In a hypothetical showdown between Montreal millennials and boomers, the millennials would finally have the upper hand — at least numerically.
Census data shows millennials outnumbering baby boomers in the census metropolitan area (CMA) for the first time, Statistics Canada announced Wednesday. The same is true in Toronto, Vancouver and Ottawa-Gatineau.
But while millennials might have strength in numbers, we're betting that boomers would have a greater emotional stake in a brawl with their eventual replacements.
If you could somehow convince all the 20 and 30-somethings in the city to work together (unlikely) and use boomers' hardened disdain for millennials to motivate them to all gather in one place (more likely?), who do you really think would win?
We digress.
In the 2021 census, millennials accounted for 23.3% of the total population in Canada's six largest urban areas, including Calgary and Edmonton, both of which already had more millennials than boomers before the 2021 census. Baby boomers accounted for 22.3%.
In Montreal's downtown, defined by Statistics Canada as the western half of the Ville-Marie borough and part of the Sud-Ouest, millennials made up over 35% of the population, compared to boomers' share of under 20%, in the 2021 census.

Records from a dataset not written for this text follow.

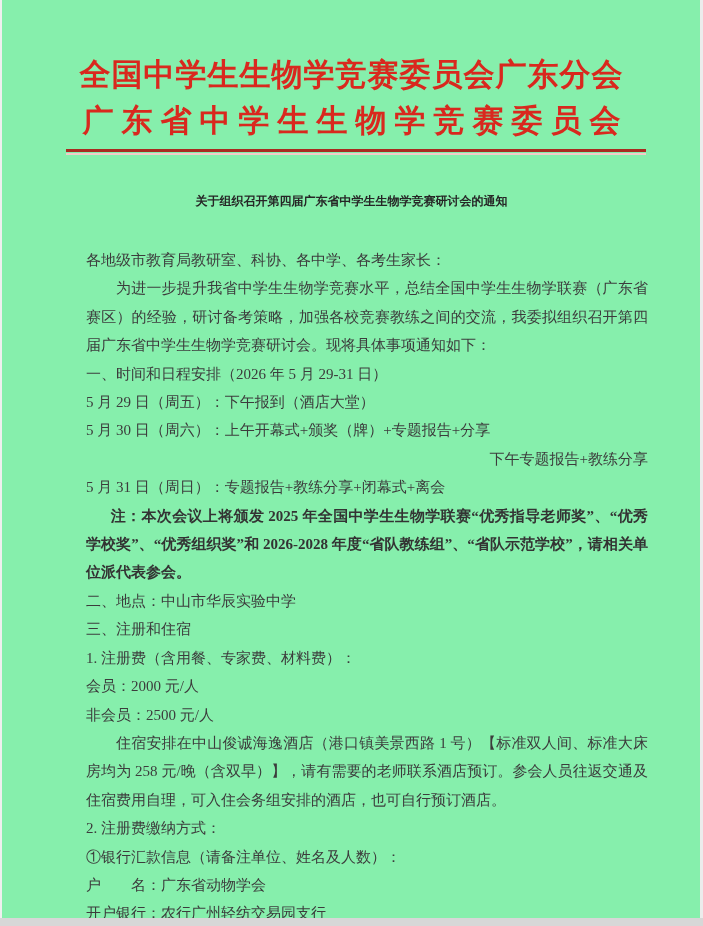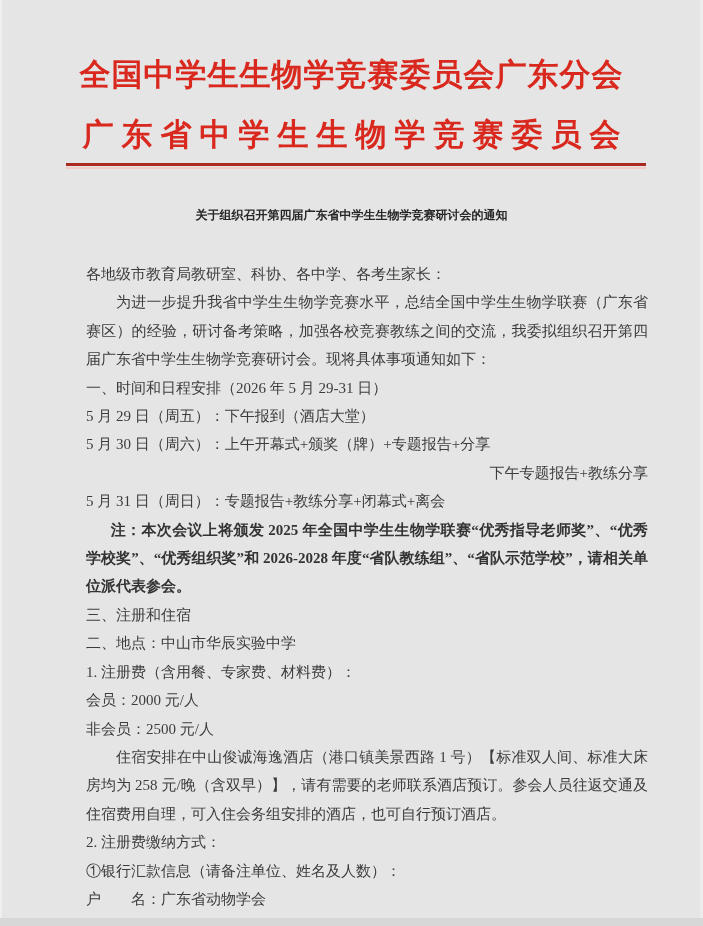--- a/index.html
+++ b/index.html
@@ -12,7 +12,7 @@
     width: 703px;
     height: 926px;
     margin: 0;
-    background: #e5e5e5;
+    background: #86efac;
     overflow: hidden;
     box-sizing: border-box;
     font-family: "Liberation Serif", "DejaVu Serif", serif;

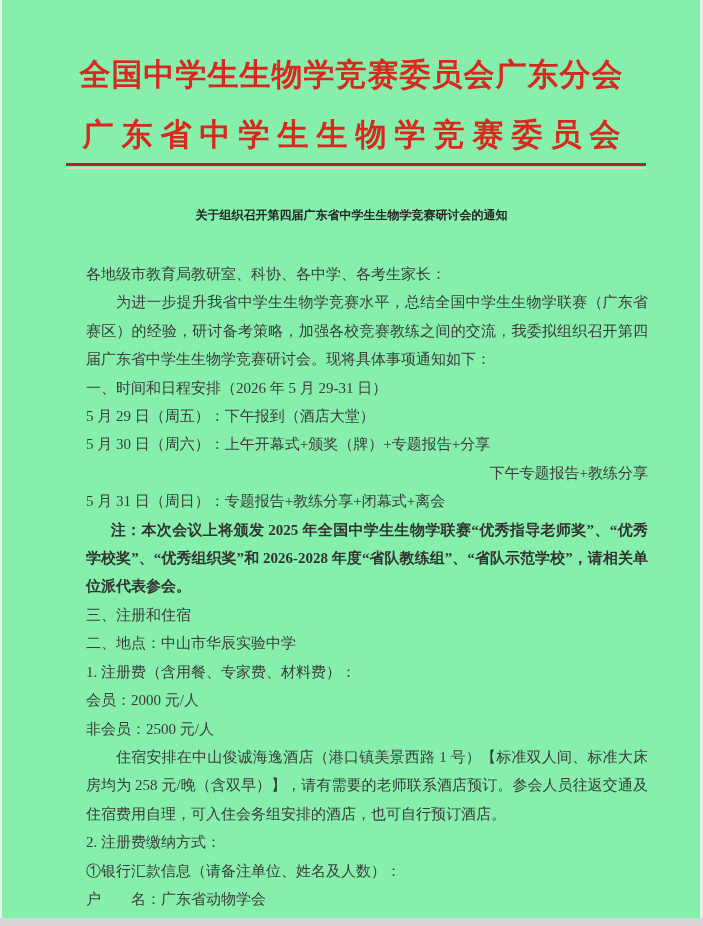--- a/index.html
+++ b/index.html
@@ -46,7 +46,7 @@
     line-height: 41px;
     letter-spacing: 8px;
     text-indent: 8px;
-    margin-top: 19px;
+    margin-top: 5px;
   }
   .rule-wrap {
     margin: 8px 57px 0 66px;

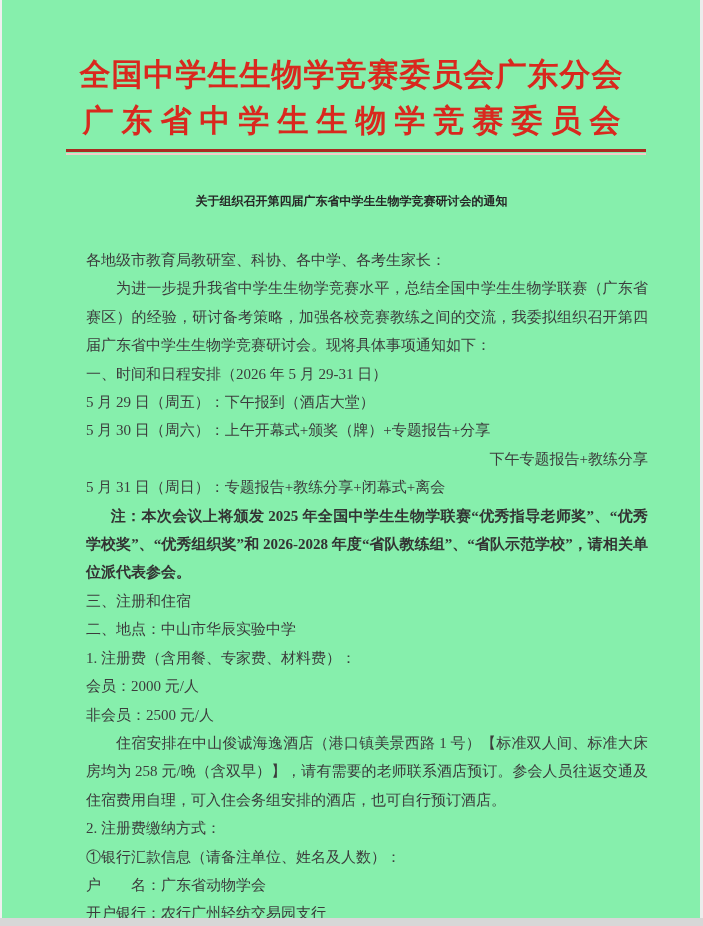--- a/index.html
+++ b/index.html
@@ -136,8 +136,8 @@
     <p class="sched-cont">下午专题报告+教练分享</p>
     <p class="sched">5 月 31 日（周日）：专题报告+教练分享+闭幕式+离会</p>
     <p class="note">注：本次会议上将颁发 2025 年全国中学生生物学联赛“优秀指导老师奖”、“优秀学校奖”、“优秀组织奖”和 2026-2028 年度“省队教练组”、“省队示范学校”，请相关单位派代表参会。</p>
+    <p class="heading">二、地点：中山市华辰实验中学</p>
     <p class="heading">三、注册和住宿</p>
-    <p class="heading">二、地点：中山市华辰实验中学</p>
     <p class="sub">1. 注册费（含用餐、专家费、材料费）：</p>
     <p class="sub2">会员：2000 元/人</p>
     <p class="sub2">非会员：2500 元/人</p>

Nationally, the breakdown in downtown areas is 35.1% millennial and 20.9% boomer.
(For the record, Statistics Canada defines Gen Z as being born between 1997 and 2012, millennials between 1981 and 1996, and baby boomers between 1946 and 1965.)

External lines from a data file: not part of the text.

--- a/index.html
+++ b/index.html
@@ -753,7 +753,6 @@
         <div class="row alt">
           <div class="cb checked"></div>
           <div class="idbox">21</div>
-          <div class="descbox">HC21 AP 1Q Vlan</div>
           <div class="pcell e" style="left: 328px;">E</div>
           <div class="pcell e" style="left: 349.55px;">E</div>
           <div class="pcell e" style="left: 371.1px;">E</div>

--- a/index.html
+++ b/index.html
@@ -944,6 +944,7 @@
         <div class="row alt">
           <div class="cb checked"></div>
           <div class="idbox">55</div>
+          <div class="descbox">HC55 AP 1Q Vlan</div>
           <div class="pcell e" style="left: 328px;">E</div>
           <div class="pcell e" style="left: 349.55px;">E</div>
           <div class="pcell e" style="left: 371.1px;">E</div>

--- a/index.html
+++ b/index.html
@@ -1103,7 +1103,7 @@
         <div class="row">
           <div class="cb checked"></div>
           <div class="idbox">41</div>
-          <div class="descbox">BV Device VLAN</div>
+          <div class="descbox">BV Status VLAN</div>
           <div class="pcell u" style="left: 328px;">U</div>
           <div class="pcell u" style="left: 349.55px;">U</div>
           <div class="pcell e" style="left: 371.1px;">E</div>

The federal agency attributes the growth of millennials' urban population share to economic opportunity in and immigration to the country's largest cities.

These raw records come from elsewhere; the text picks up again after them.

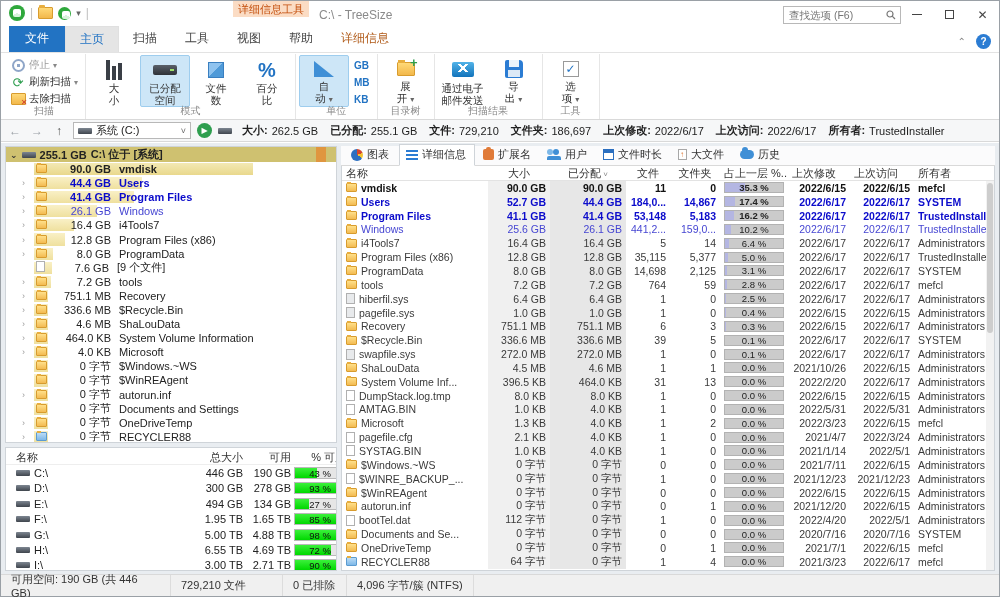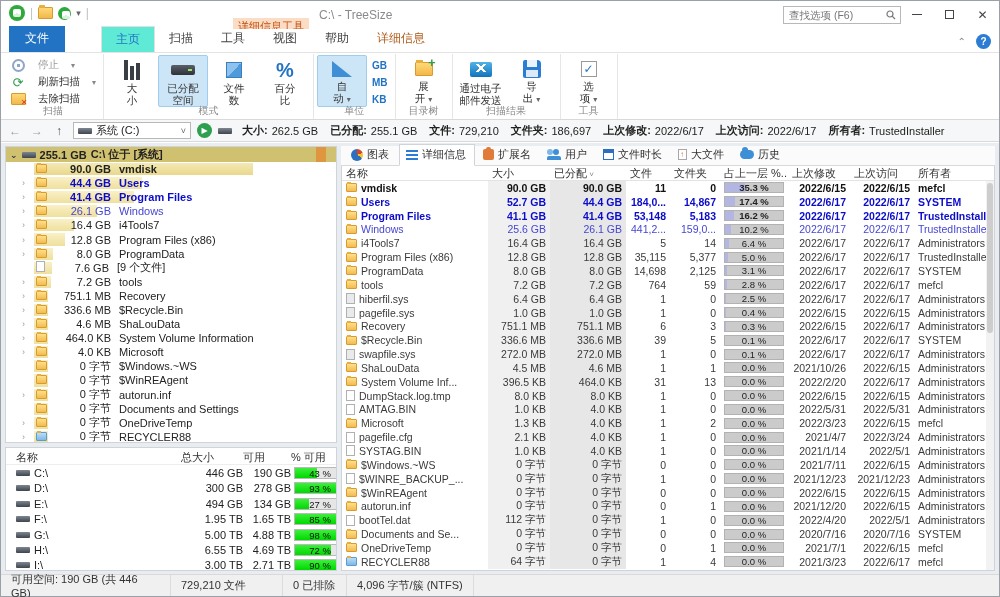--- a/index.html
+++ b/index.html
@@ -17,7 +17,7 @@
   .mini-folder { width:15px; height:12px; background:linear-gradient(#ffd978,#f2b84b); border:1px solid #d89c2e; border-radius:1px; position:relative; }
   .mini-folder::before { content:""; position:absolute; left:0; top:-3px; width:6px; height:3px; background:#e8ae3f; border-radius:1px 1px 0 0; }
   .caret { color:#666; font-size:9px; }
-  .ctx-header { position:absolute; left:232px; top:17px; width:76px; height:16px; background:#fbdcc4;
+  .ctx-header { position:absolute; left:232px; top:0; width:76px; height:16px; background:#fbdcc4;
      color:#c4500e; font-size:11px; text-align:center; line-height:16px; }
   .win-title { position:absolute; left:318px; top:7px; color:#8a8a8a; font-size:12px; }
   .searchbox { position:absolute; right:98px; top:5px; width:118px; height:18px; border:1px solid #b8b8b8;

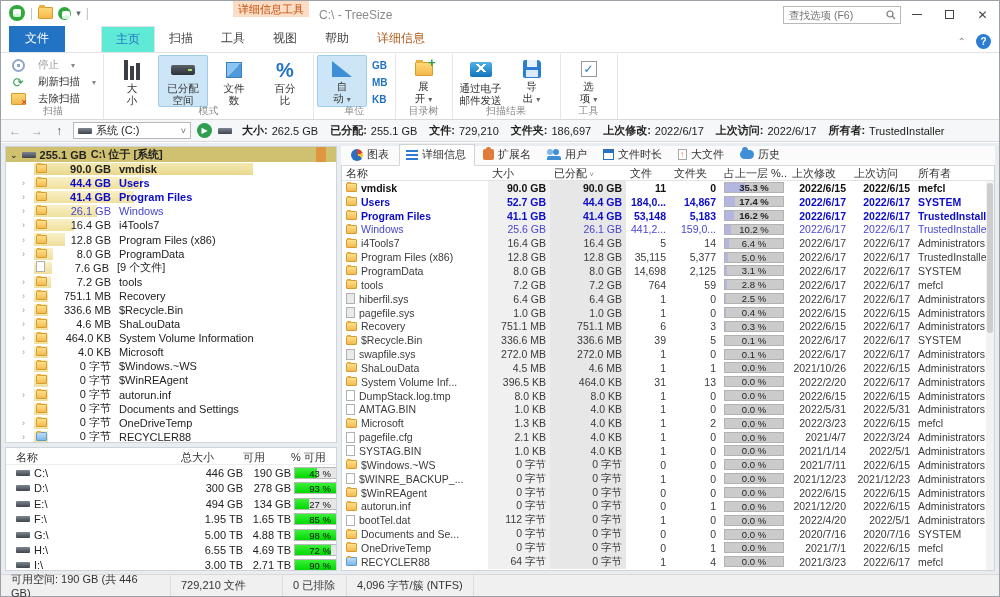--- a/index.html
+++ b/index.html
@@ -32,7 +32,7 @@
   .tabrow { position:relative; height:24px; background:#fff; border-bottom:1px solid #e3e3e3; display:flex; align-items:flex-end; padding-left:8px; }
   .rtab { padding:4px 14px; font-size:12px; color:#444; }
   .rtab.file { background:#2273c3; color:#fff; padding:4px 16px; }
-  .rtab.active { background:#5eead4; border:1px solid #e0e0e0; border-bottom:none; color:#2273c3;margin-left:36px; }
+  .rtab.active { background:#e5e5e5; border:1px solid #e0e0e0; border-bottom:none; color:#2273c3; }
   .rtab.ctx { color:#b05a18; }
   .ribbon-mini { position:absolute; right:8px; bottom:3px; display:flex; gap:10px; align-items:center; }
   .chev-up { color:#888; font-size:10px; }

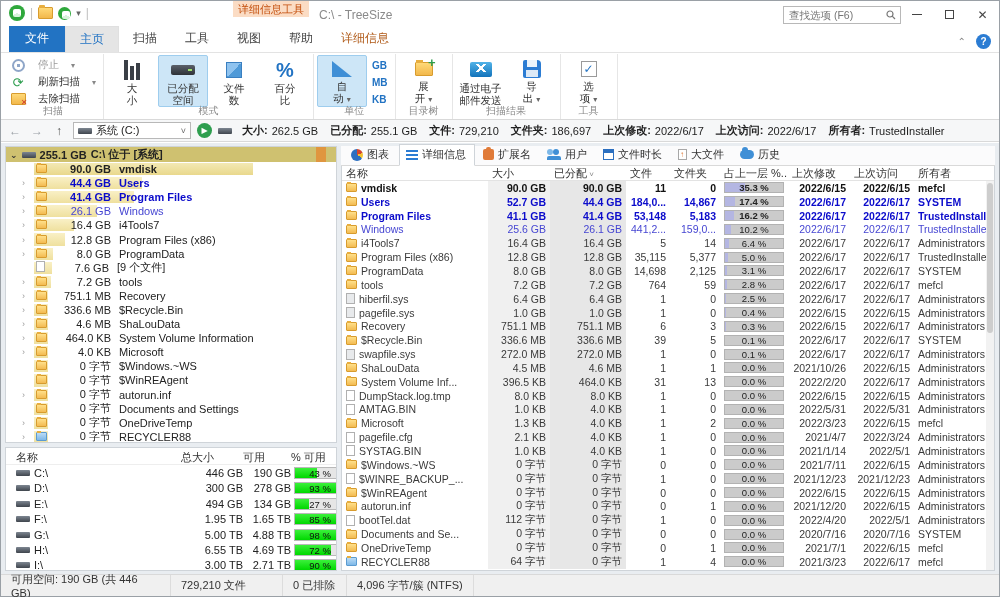--- a/index.html
+++ b/index.html
@@ -48,7 +48,7 @@
   .bigbtn .blabel { font-size:10.5px; color:#333; text-align:center; line-height:12px; margin-top:1px; }
   .bigbtn.sel { background:#cde6f7; border-color:#9ecdee; }
   .smallstack { display:flex; flex-direction:column; justify-content:flex-start; gap:1px; padding-top:2px; }
-  .smallbtn { display:flex; align-items:center; gap:12px; font-size:10.5px; color:#333; padding:0 3px; height:16px; border-radius:2px; border:1px solid transparent; }
+  .smallbtn { display:flex; align-items:center; gap:3px; font-size:10.5px; color:#333; padding:0 3px; height:16px; border-radius:2px; border:1px solid transparent; }
   .smallbtn.disabled { color:#9a9a9a; }
   .smallbtn .u { color:#2273c3; font-weight:bold; font-size:10px; }
   .icon24 { width:26px; height:24px; display:flex; align-items:center; justify-content:center; }

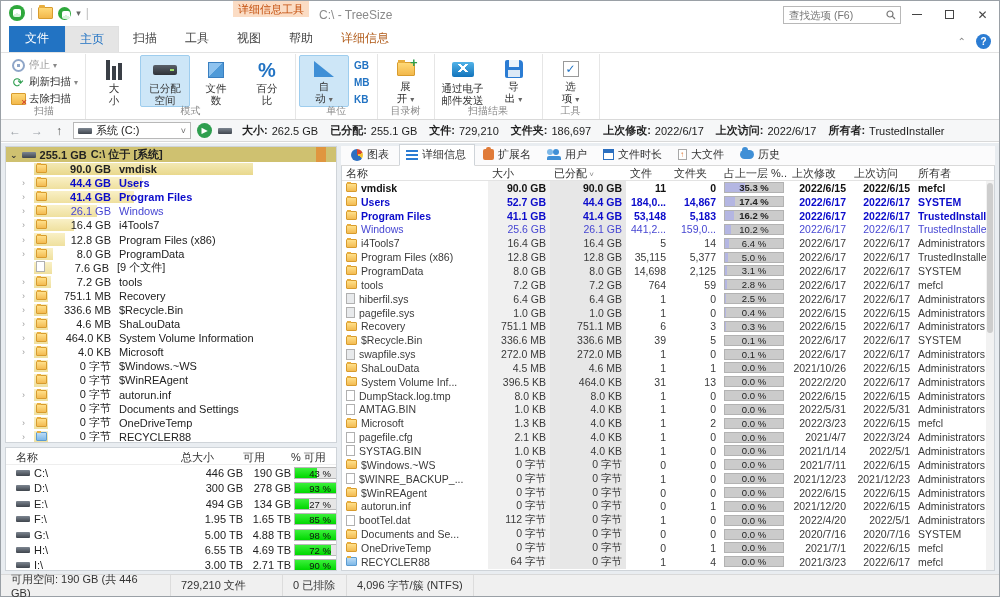--- a/index.html
+++ b/index.html
@@ -160,7 +160,7 @@
   .thead,.trowd { display:grid; grid-template-columns: 146px 62px 76px 44px 50px 68px 62px 64px 1fr; align-items:center; }
   .thead { height:15px; color:#333; border-bottom:1px solid #e3e3e3; padding-right:8px; }
   .thead .h { padding:0 4px; white-space:nowrap; overflow:hidden; }
-  .thead .r { text-align:left; }
+  .thead .r { text-align:center; }
   .thead .sortcaret { color:#888; font-size:8px; }
   .tbody { position:absolute; top:15px; bottom:0; left:0; right:8px; }
   .trowd { height:13.85px; font-size:10.5px; color:#3a3a3a; }

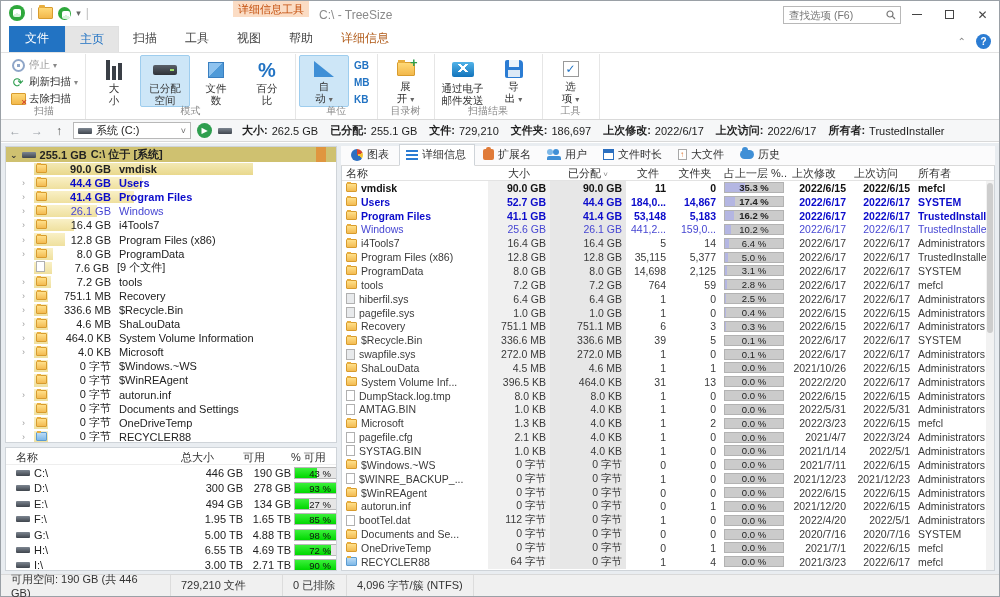--- a/index.html
+++ b/index.html
@@ -127,7 +127,7 @@
   
   .dhead,.drow { display:grid; grid-template-columns: 165px 62px 48px 55px; align-items:center; height:15.4px; padding:0 2px 0 10px; }
   .dhead { color:#333; border-bottom:1px solid #eee; }
-  .dhead .h { text-align:left; }
+  .dhead .h { text-align:right; }
   .dhead .h0 { text-align:left; }
   .drow .c0 { display:flex; align-items:center; gap:4px; }
   .drow .num { text-align:right; }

By contrast, baby boomers are the generation with the biggest presence in Canadian urban centres with fewer than one million residents (24.7% to millennials' 21.5%) and in areas outside of urban centres (29.7% to 17.9%, respectively).
"As a result" of this age distribution, StatsCan wrote in a census brief, "large urban centres and the rest of the country have different needs that reflect its resident populations and generations. For example, the six largest urban centres, which also have a younger population, have special needs in terms of daycare centres, schools, and public transit for commuting."